Ana Guțu (born 13 March 1962) is a Moldovan politician, who served as Member of the Parliament of Moldova from 2009 to 2014.

== Biography ==
Ana Guțu was born on 13 March 1962 in the village of Alexandru Ioan Cuza, Cahul, Cahul District in the family of Romanian language and history teachers Valentina Petrov-Sârghi and Pavel Petrov. In 1979 she graduated secondary school No.2 with gold medal, currently Bogdan Petriceicu Hasdeu high school in Cahul. In 1984 she graduated the Faculty of Foreign Languages with special mention, the French language and literature specialty, the State University of Moldova (USM), in 1985-1990 the Doctorate at the USM, the Department of French Philology. The theme of the doctoral thesis is "The systemic and functional aspect of the antonyms (based on French literary works)", under the scientific wand of the doctor habilitat professor Grigore Cincilei.

==Political activity==
Guțu has been a member of the Parliament of Moldova since May 2009 until 2014 during the XVII, XVIII and XIXth legislatures. She was elected in April 2009 election and July 2009 election.

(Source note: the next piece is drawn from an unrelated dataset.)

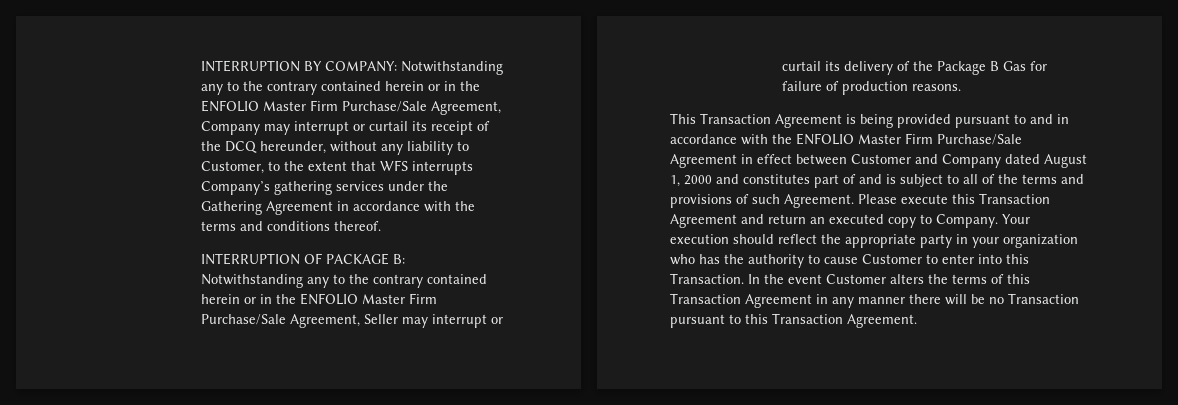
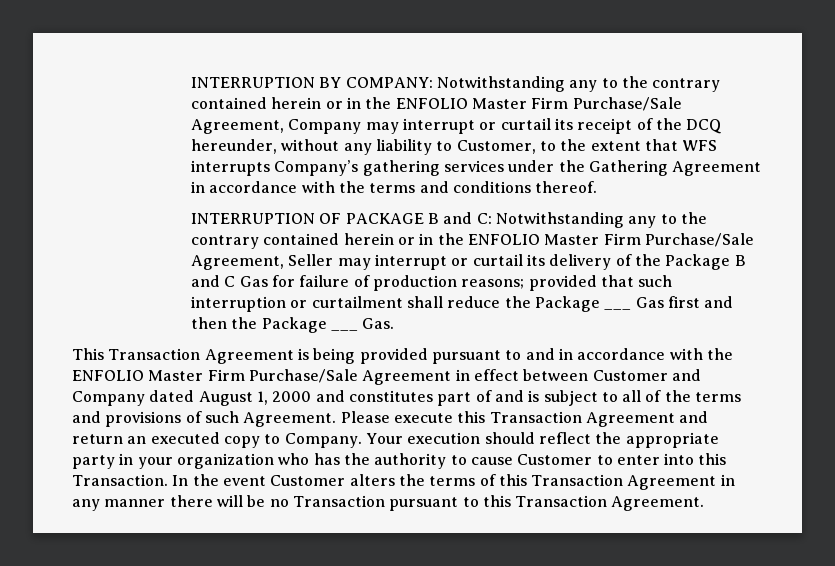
- INTERRUPTION OF PACKAGE B: Notwithstanding any to the contrary contained herein or in the ENFOLIO Master Firm Purchase/Sale Agreement, Seller may interrupt or curtail its delivery of the Package B Gas for failure of production reasons.
+ INTERRUPTION OF PACKAGE B and C: Notwithstanding any to the contrary contained herein or in the ENFOLIO Master Firm Purchase/Sale Agreement, Seller may interrupt or curtail its delivery of the Package B and C Gas for failure of production reasons; provided that such interruption or curtailment shall reduce the Package ___ Gas first and then the Package ___ Gas.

She has been a member of the Parliamentary Assembly of the Council of Europe since 28 September 2009. From October 2009 until June 2011 he was the head of the Delegation of the Parliament of the Republic of Moldova to the Parliamentary Assembly of the Council of Europe (PACE), and from May 2011 the head of the Delegation of the Moldovan Parliament to the Parliamentary Assembly of the Francophonie. From 22 January 2013, she is Deputy Chairman of the PACE Commission for the Regulation, Immunities and Institutional Affairs, in 2014 becomes the Chair of the Committee on Culture, Education, Research and Media, PACE, and from May 2013 until 2014 was Chairman of the Parliamentary Commission for Foreign Policy and European integration.

Since June 2013, Ana Gutu is the vice-president of the PACE Alliance of Liberals and Democrats.

In January 2013, the political crisis related to the hunting in the Princely Forest broke out, where Sorin Paciu was shot. As a result of this crisis, the Second Filat Cabinet falls, and PL leader Mihai Ghimpu refuses to vote for a new pro-European government on the eve of the Eastern Partnership Summit in Vilnius, Lithuania, where Moldova was to sign the Association Agreement with the EU. 7 deputies from the Liberal Party split out of the 12 and vote for the pro-European government headed by Iurie Leanca. They are expelled from the Liberal Party and later founded the Liberal Reformist Party.

== Awards ==
- Professor Magna cum Laudae al ULIM, 1999;
- Ordinul ULIM 2002,
- Ordinul "Gloria Muncii", 2002;
- Medalia "ULIM - 15 ani de ascensiune", 2007.